ACTION ITEM:
Count the lines holding the string "Liberation" in the records, and give only the count.

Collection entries
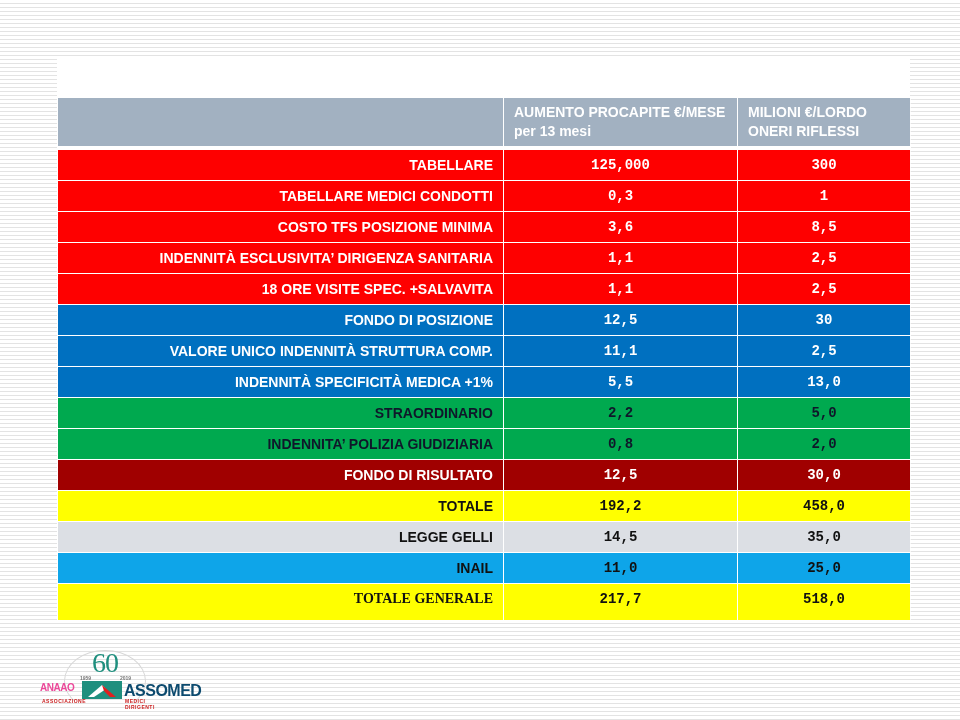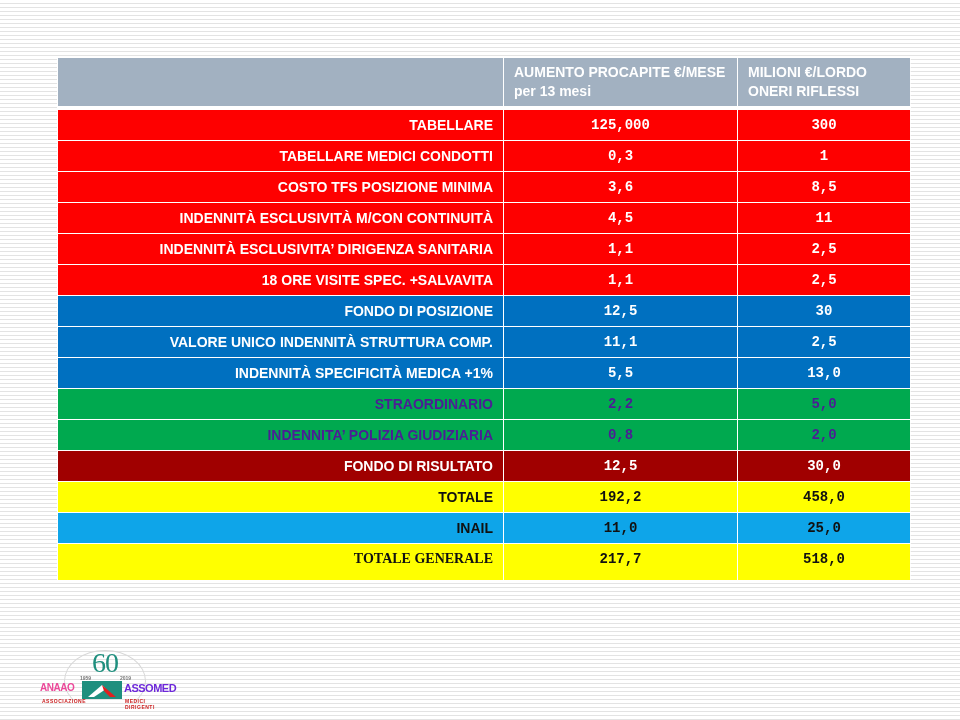--- a/index.html
+++ b/index.html
@@ -7,42 +7,42 @@
       width: 960px; height: 720px; position: relative; overflow: hidden;
       background-color: #ffffff;
       background-image: repeating-linear-gradient(to bottom, #ffffff 0px, #ffffff 3px, #e3e3e3 3px, #e3e3e3 4px);
       font-family: "Liberation Sans", sans-serif;
     }
     .table-wrap {
       position: absolute; left: 57px; top: 57px; width: 853px;
       background: #ffffff;
     }
     table.data-table {
-      border-collapse: collapse; width: 853px; table-layout: fixed;
+      border-collapse: collapse; width: 853px; table-layout: fixed; margin-top: 40px;
     }
     table.data-table col.c1 { width: 446px; }
     table.data-table col.c2 { width: 234px; }
     table.data-table col.c3 { width: 173px; }
     th, td {
       font-weight: bold; font-size: 14px; padding: 0 10px;
       border: 1px solid rgba(255,255,255,0.7);
       white-space: nowrap; overflow: hidden;
     }
     thead th {
       background: #a2b1c1; color: #ffffff; height: 48px; text-align: left;
       vertical-align: middle; line-height: 19px; font-size: 14px;
       border-bottom: 4px solid #ffffff;
     }
     tbody td { height: 30px; line-height: 30px; }
     td.label { text-align: right; }
     td.label.right { text-align: right; }
     td.num { text-align: center; font-family: Liberation Mono, monospace; }
     tr.red td { background: #fe0000; color: #ffffff; }
     tr.blue td { background: #0070c0; color: #ffffff; }
-    tr.green td { background: #00a94f; color: #4c1d95; }
+    tr.green td { background: #00a94f; color: #0f172a; }
     tr.darkred td { background: #a00000; color: #ffffff; }
     tr.yellow td { background: #ffff00; color: #111111; }
     tr.grey1 td { background: #dcdfe4; color: #111111; }
     tr.grey2 td { background: #0ea5e9; color: #111111; }
 
     .logo {
       position: absolute; left: 40px; top: 650px; width: 130px; height: 60px;
     }
     .logo .arc {
       position: absolute; left: 24px; top: 0px; width: 80px; height: 60px;
@@ -54,21 +54,21 @@
       text-align: center; letter-spacing: -1px;
     }
     .logo .years {
       position: absolute; top: 25px; font-size: 5px; color: #777; font-weight: bold;
     }
     .logo .left-word {
       position: absolute; left: 0px; top: 32px; font-size: 10px; font-weight: bold; color: #ec4899;
       letter-spacing: -0.5px;
     }
     .logo .right-word {
-      position: absolute; left: 84px; top: 32px; font-size: 11px; font-weight: bold; color: #6d28d9;
+      position: absolute; left: 84px; top: 32px; font-size: 16px; font-weight: bold; color: #0c4a6e;
       letter-spacing: -0.5px;
     }
     .logo .mark {
       position: absolute; left: 42px; top: 31px; width: 40px; height: 18px; background: #1f8f7e;
     }
     .logo .mark svg { display: block; }
     .logo .sub-left {
       position: absolute; left: 2px; top: 48px; font-size: 5px; color: #cc2222; font-weight: bold; letter-spacing: 0.5px;
     }
     .logo .sub-right {
@@ -106,25 +106,20 @@
         <td class="label">TABELLARE  MEDICI  CONDOTTI</td>
         <td class="num">0,3</td>
         <td class="num">1</td>
       </tr>
       <tr class="red">
         <td class="label">COSTO  TFS POSIZIONE  MINIMA</td>
         <td class="num">3,6</td>
         <td class="num">8,5</td>
       </tr>
       <tr class="red">
-        <td class="label">INDENNITÀ  ESCLUSIVITÀ  M/CON  CONTINUITÀ</td>
-        <td class="num">4,5</td>
-        <td class="num">11</td>
-      </tr>
-      <tr class="red">
         <td class="label">INDENNITÀ  ESCLUSIVITA’  DIRIGENZA  SANITARIA</td>
         <td class="num">1,1</td>
         <td class="num">2,5</td>
       </tr>
       <tr class="red">
         <td class="label">18 ORE VISITE  SPEC.  +SALVAVITA</td>
         <td class="num">1,1</td>
         <td class="num">2,5</td>
       </tr>
       <tr class="blue">
@@ -155,20 +150,25 @@
       <tr class="darkred">
         <td class="label">FONDO  DI  RISULTATO</td>
         <td class="num">12,5</td>
         <td class="num">30,0</td>
       </tr>
       <tr class="yellow">
         <td class="label">TOTALE</td>
         <td class="num">192,2</td>
         <td class="num">458,0</td>
       </tr>
+      <tr class="grey1">
+        <td class="label right">LEGGE  GELLI</td>
+        <td class="num">14,5</td>
+        <td class="num">35,0</td>
+      </tr>
       <tr class="grey2">
         <td class="label right">INAIL</td>
         <td class="num">11,0</td>
         <td class="num">25,0</td>
       </tr>
       <tr class="yellow">
         <td class="label" style="height:36px;line-height:30px;vertical-align:top;font-family:Liberation Serif, serif;">TOTALE  GENERALE</td>
         <td class="num" style="vertical-align:top;">217,7</td>
         <td class="num" style="vertical-align:top;">518,0</td>
       </tr>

RESULT OF THIS EXERCISE:
3